(Change detection outputs)
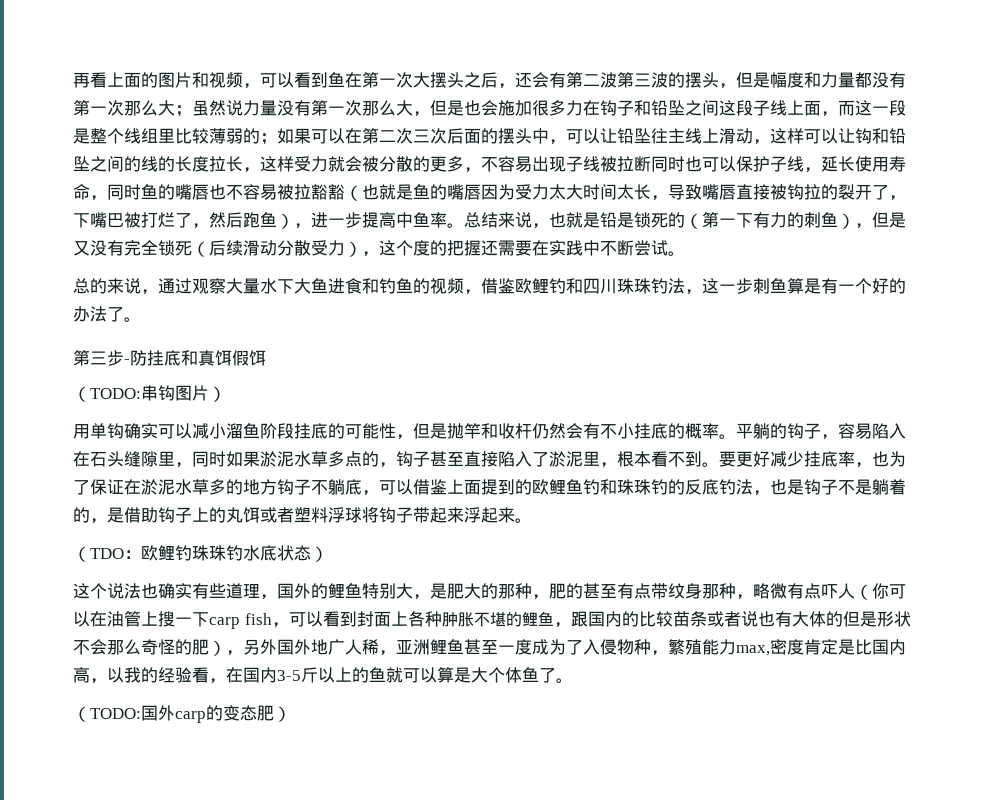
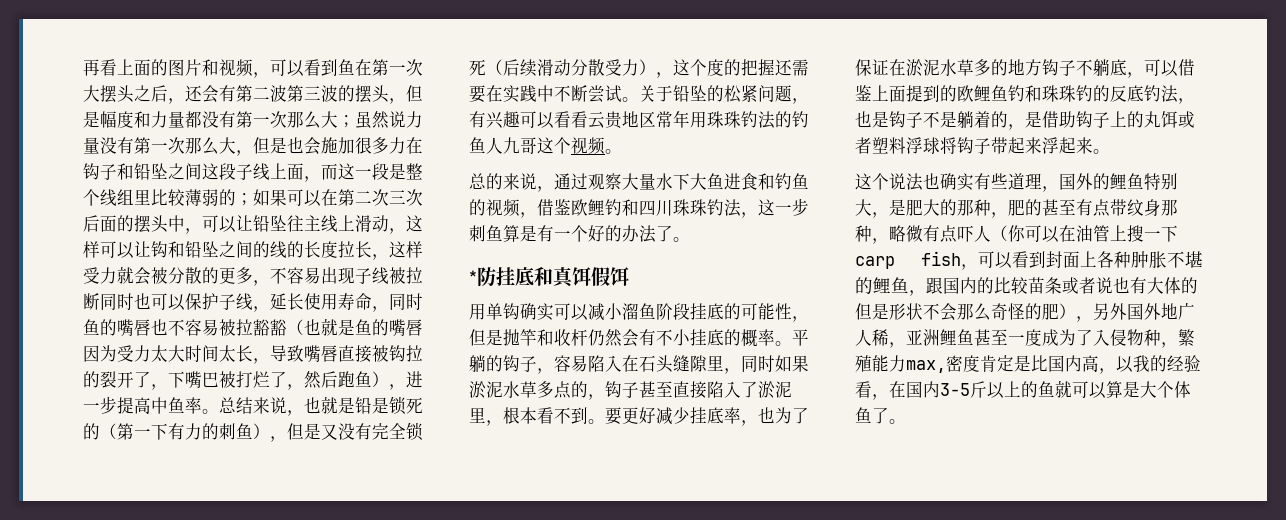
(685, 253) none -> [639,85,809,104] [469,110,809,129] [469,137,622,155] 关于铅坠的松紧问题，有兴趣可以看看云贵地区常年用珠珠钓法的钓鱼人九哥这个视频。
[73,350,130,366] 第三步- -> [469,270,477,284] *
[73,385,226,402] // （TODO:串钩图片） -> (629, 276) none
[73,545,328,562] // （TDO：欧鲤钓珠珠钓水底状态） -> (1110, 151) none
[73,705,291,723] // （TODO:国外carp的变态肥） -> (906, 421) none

...

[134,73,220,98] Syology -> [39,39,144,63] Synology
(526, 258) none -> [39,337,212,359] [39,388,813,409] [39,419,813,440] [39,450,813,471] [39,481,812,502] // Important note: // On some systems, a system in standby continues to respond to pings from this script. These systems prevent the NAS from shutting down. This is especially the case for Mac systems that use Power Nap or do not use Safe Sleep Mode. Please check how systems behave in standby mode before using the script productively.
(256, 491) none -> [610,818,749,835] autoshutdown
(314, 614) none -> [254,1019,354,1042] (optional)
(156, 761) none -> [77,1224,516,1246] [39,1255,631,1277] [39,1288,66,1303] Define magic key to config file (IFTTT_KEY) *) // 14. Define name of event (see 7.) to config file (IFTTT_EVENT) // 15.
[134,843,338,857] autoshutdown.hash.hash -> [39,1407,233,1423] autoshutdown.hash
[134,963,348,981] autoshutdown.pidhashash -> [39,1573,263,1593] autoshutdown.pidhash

** PROBLEM REQUIREMENTS **
Above are records; repeat only the lines starting at the line with "[134,843,338,857] autoshutdown.hash.hash ->" and ending at the line with "[134,963,348,981] autoshutdown.pidhashash ->", exactly as they appear, both included.

** RESPONSE **
[134,843,338,857] autoshutdown.hash.hash -> [39,1407,233,1423] autoshutdown.hash
[134,963,348,981] autoshutdown.pidhashash -> [39,1573,263,1593] autoshutdown.pidhash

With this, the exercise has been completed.